Exercise goal: Line by line, print the records exactly, and keep images out of the copy.

[Change detection outputs]
· · · · ·

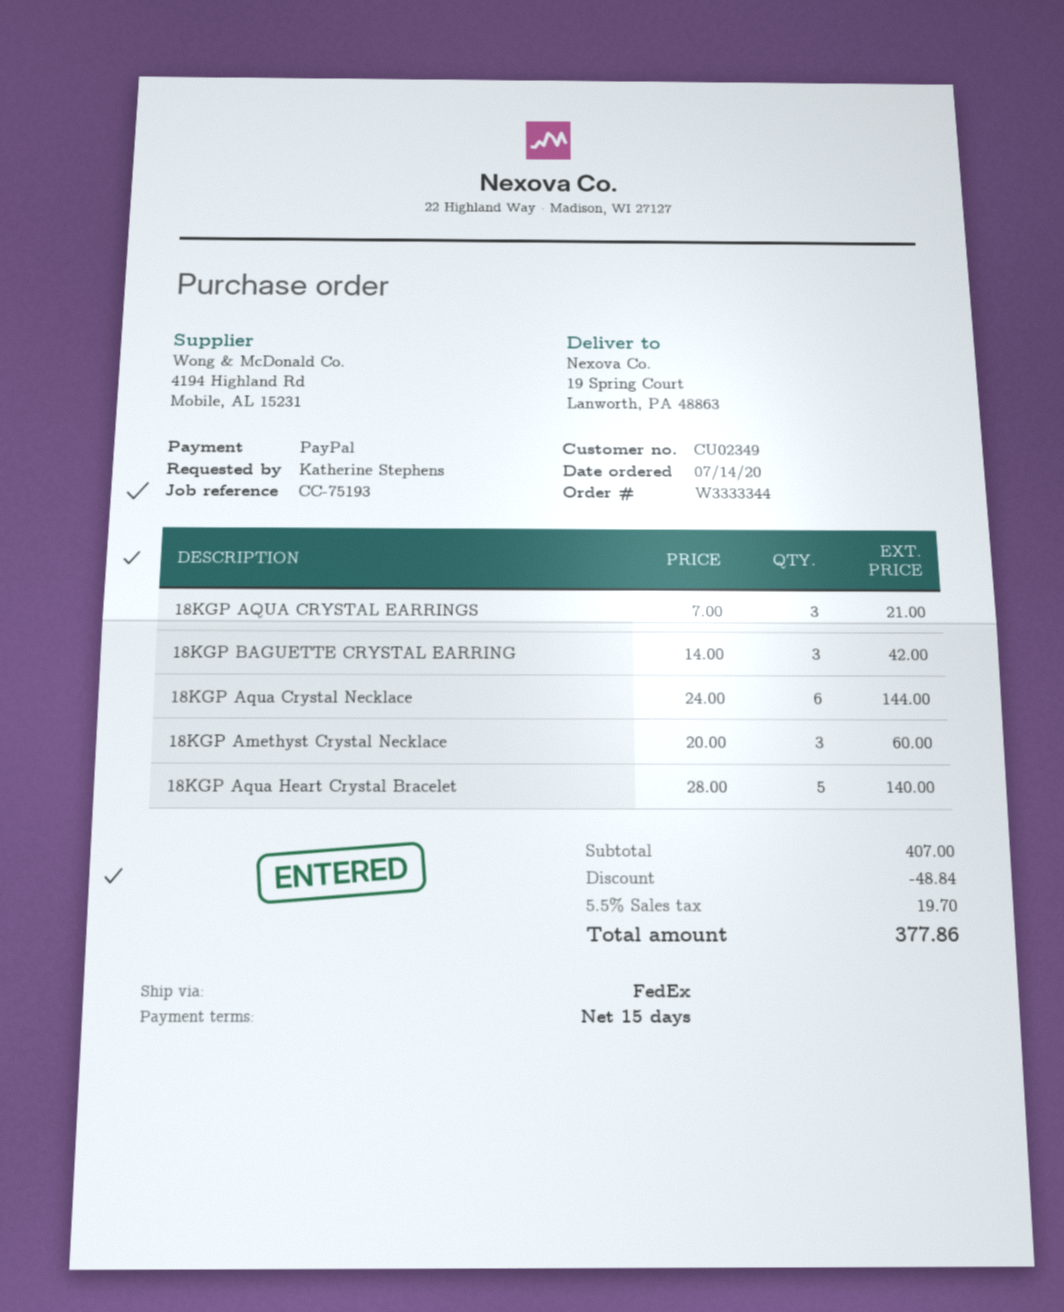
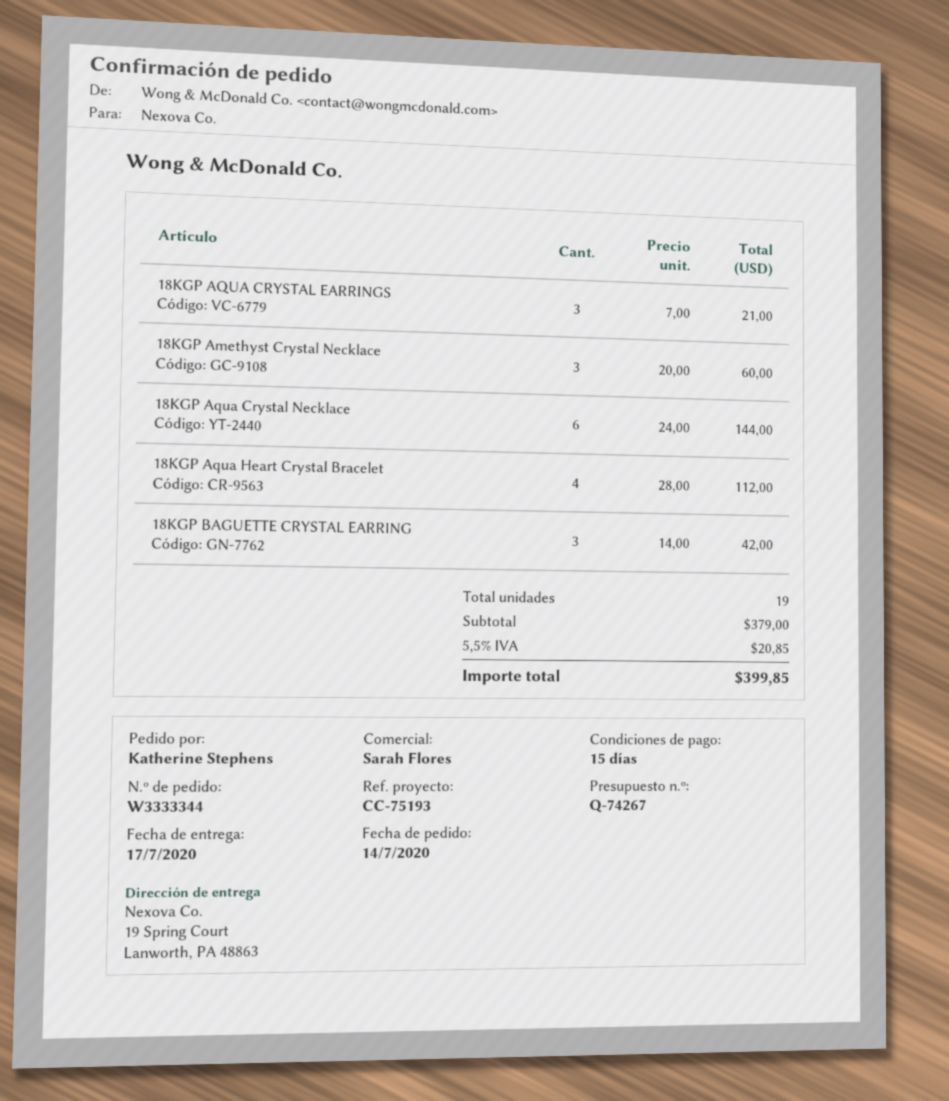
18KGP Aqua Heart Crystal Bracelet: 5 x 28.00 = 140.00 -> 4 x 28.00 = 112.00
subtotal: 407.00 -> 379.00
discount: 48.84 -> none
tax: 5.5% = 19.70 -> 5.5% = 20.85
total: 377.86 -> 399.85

· · · · ·

Problem solution:
18KGP Aqua Heart Crystal Bracelet: 5 x 28.00 = 140.00 -> 4 x 28.00 = 112.00
subtotal: 407.00 -> 379.00
discount: 48.84 -> none
tax: 5.5% = 19.70 -> 5.5% = 20.85
total: 377.86 -> 399.85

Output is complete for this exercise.